The two recent decisions — Sloan Financial Group, LLC v. Coe, 2010 WL 4668341 (D.S.C., Nov. 18, 2010) and Clark Street Wine And Spirits v. Emporos Systems Corp., 2010 WL 4878190 (Nov. 24, 2010) – directly address the issue of corporate computer policies in the context of the employer suing the employee for violating the CFAA. According to Sloan Financial Group LLC’s (“Sloan”) complaint, Marcus Coe had been an insurance agent employed by Sloan who left to set up a competing insurance agency. Sloan alleged that its former employee violated the CFAA by “(1) transmitting two spreadsheets of Sloan’s client information from his work email address to his home email address; (2) conducting searches on the Harleysville database [that contained confidential information on Sloan’s insurance clients] for his own benefit; and (3) at Sloan’s expense, ordering Choice Point reports on individuals who never became clients of Sloan’s, but later became clients of Coe’s new Agency.” Id. at *3.

Sloan claimed that Coe accessed its computers without authorization or in excess of authorized access based on its company policies. Those policies were in a memorandum circulated to its employees and in an employee handbook. The memorandum restricted “employees’ use of client information” and “stated, “[i]t is imperative that all office personnel understand that no client information be taken out of the office…. This information includes electronic data (laptops, CDs, disks, flash-drives, emails), files, paperwork, etc.” . . . Coe acknowledged receipt of this policy.” Id. at *2. Thereafter, “Sloan established a more detailed confidentiality policy relating to client and proprietary information . . . when it issued a new employee handbook” that “provides, in pertinent part, that “[i]nformation concerning [Sloan’s] clients is confidential…. Confidential information may not be released by anyone without proper authority, nor may it be used for personal gain.” . . . The handbook also includes a section on access to and use of Sloan’s computer systems, providing that “[a]ll computers, related equipment and computer accounts … are provided as tools to assist [employees] in performance of [their] job-related duties and responsibilities.” Id.

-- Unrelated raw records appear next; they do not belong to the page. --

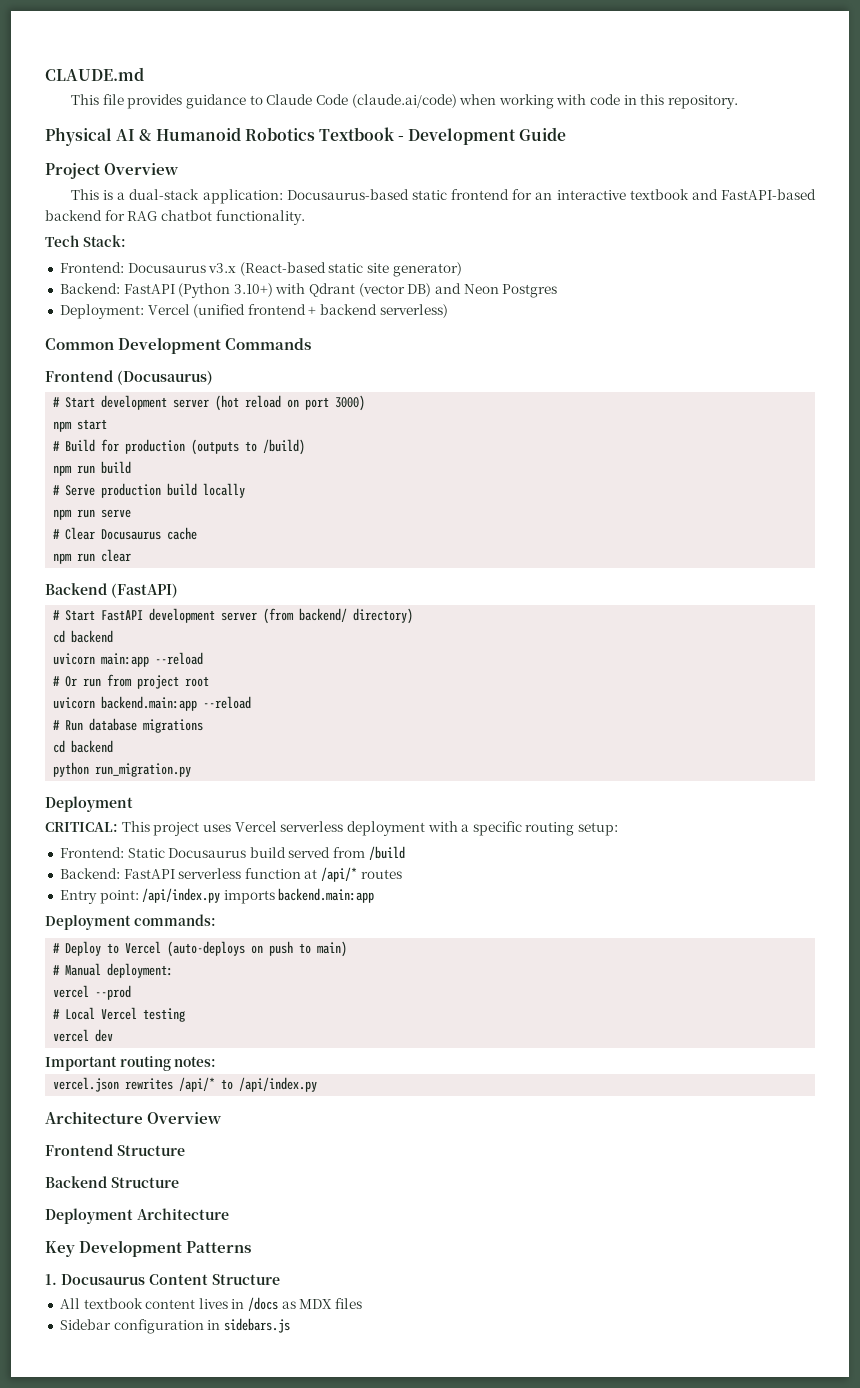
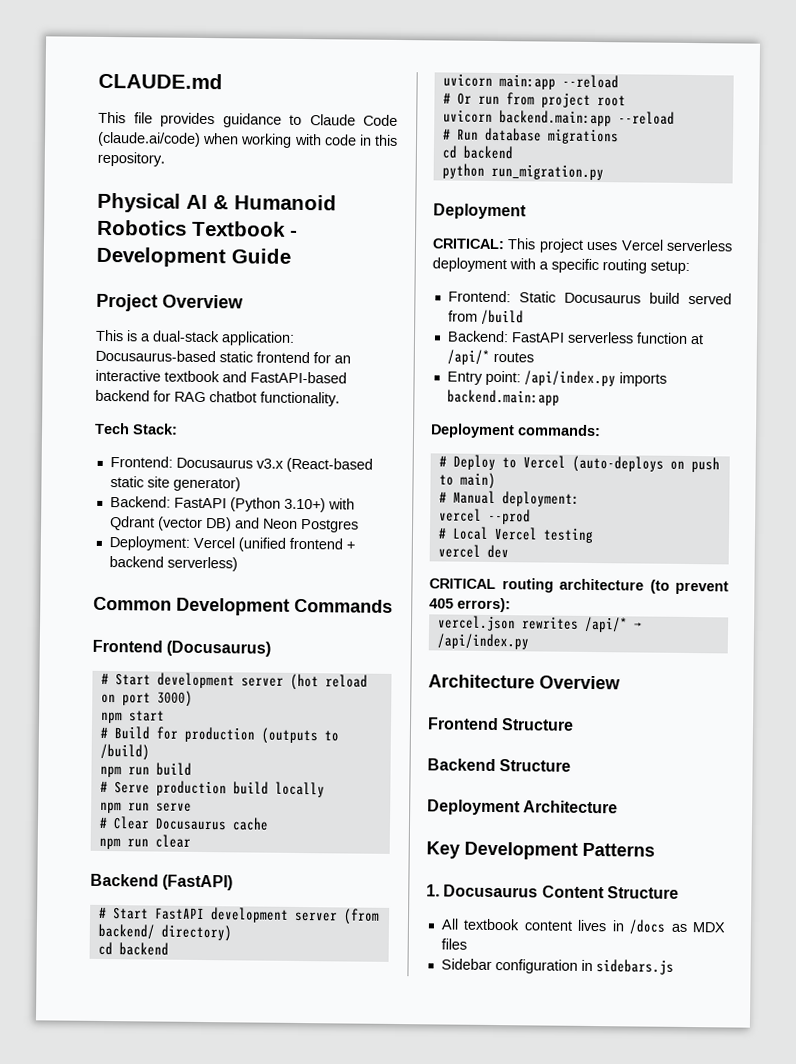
- Important routing notes:
+ CRITICAL routing architecture (to prevent 405 errors):
- vercel.json rewrites /api/* to /api/index.py
+ vercel.json rewrites /api/* → /api/index.py

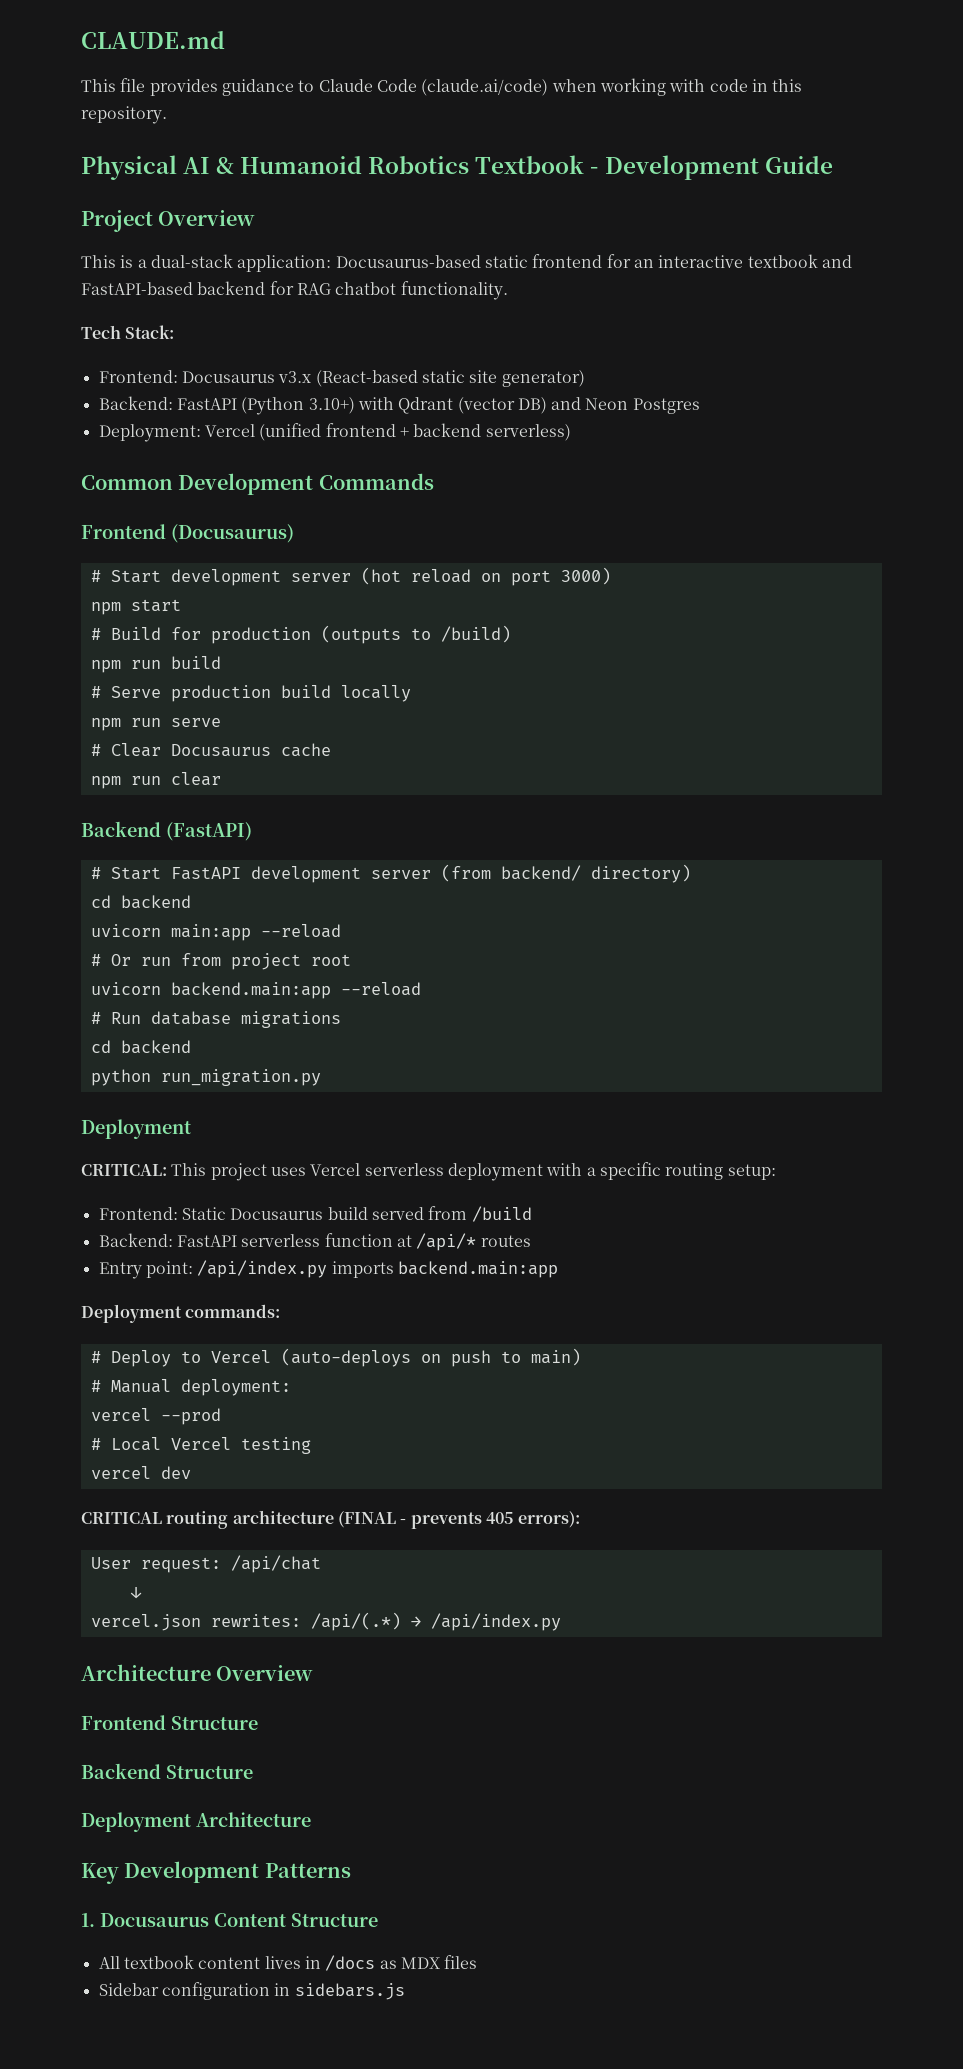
- CRITICAL routing architecture (to prevent 405 errors):
+ CRITICAL routing architecture (FINAL - prevents 405 errors):
+ User request: /api/chat
+ ↓
- vercel.json rewrites /api/* → /api/index.py
+ vercel.json rewrites: /api/(.*) → /api/index.py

Despite these policies, the court dismissed the CFAA claims and granted Coe summary judgment, finding ‘that Sloan has not proffered evidence that Coe exceeded authorized access by performing any of the alleged actions.” Id. at *5. The court’s dismissal was based on its conclusion that Sloan’s company policies only “limit an employee’s use of information” rather than limiting “an employee’s right to access or obtain information” from the Sloan’s computers. Id.

Clark Street Wine And Spirits v. Emporos Systems Corp also focused on the employee’s right to access the information in question. The complaint alleged “that the defendant and its employees breached plaintiffs’ electronic credit and sales system (supplied largely by defendant), resulting in the stealing of credit card information and losses to plaintiffs’ customers, and ultimately, to plaintiffs.” Id. at *1. The district court denied defendants’ motion to dismiss the CFAA claim because the case required factual development in discovery on the issue of authorized access — “[i]f Emporos employees had permission to access Plaintiffs’ computers, but not their customers’ credit card information, [the CFAA] Count . . . might survive even a strict interpretation” of the element of authorized access. Id. *11.

However, that not all courts make such a fine distinction between access and subsequent use. For example, U.S. v. Salum, 257 Fed. App’x 225, 230-31 (11th Cir. 2007), interpreted “without authorization” based on the defendant’s intended use of the data at the time he accessed his employer’s computer. In Salum, a police officer with the Montgomery, Alabama, Police Department was charged with a criminal violation of the CFAA for providing information from the FBI’s criminal record database to a private investigator. Although Salum, as an employee, “had authority to access the [National Crime Information Center] database,” the court held that there was sufficient evidence for the jury to conclude that Salum had accessed the computer “without authorization “because at the time he accessed the computer Salum knew that he was accessing the information “for an improper purpose.” Id. at 230.

Based on the current state of the law, employers are well advised to establish corporate computer policies specifically for the CFAA to ensure their ability to use the statute against an ex-employee who might steal valuable data from the company computers to use unfairly in a competing venture. The policies must address the scope of employee’s permitted access to the company computers including 1) what information the employee is permitted to access and 2) for what purposes. These policies need to be precisely drafted to the unique circumstances of each company.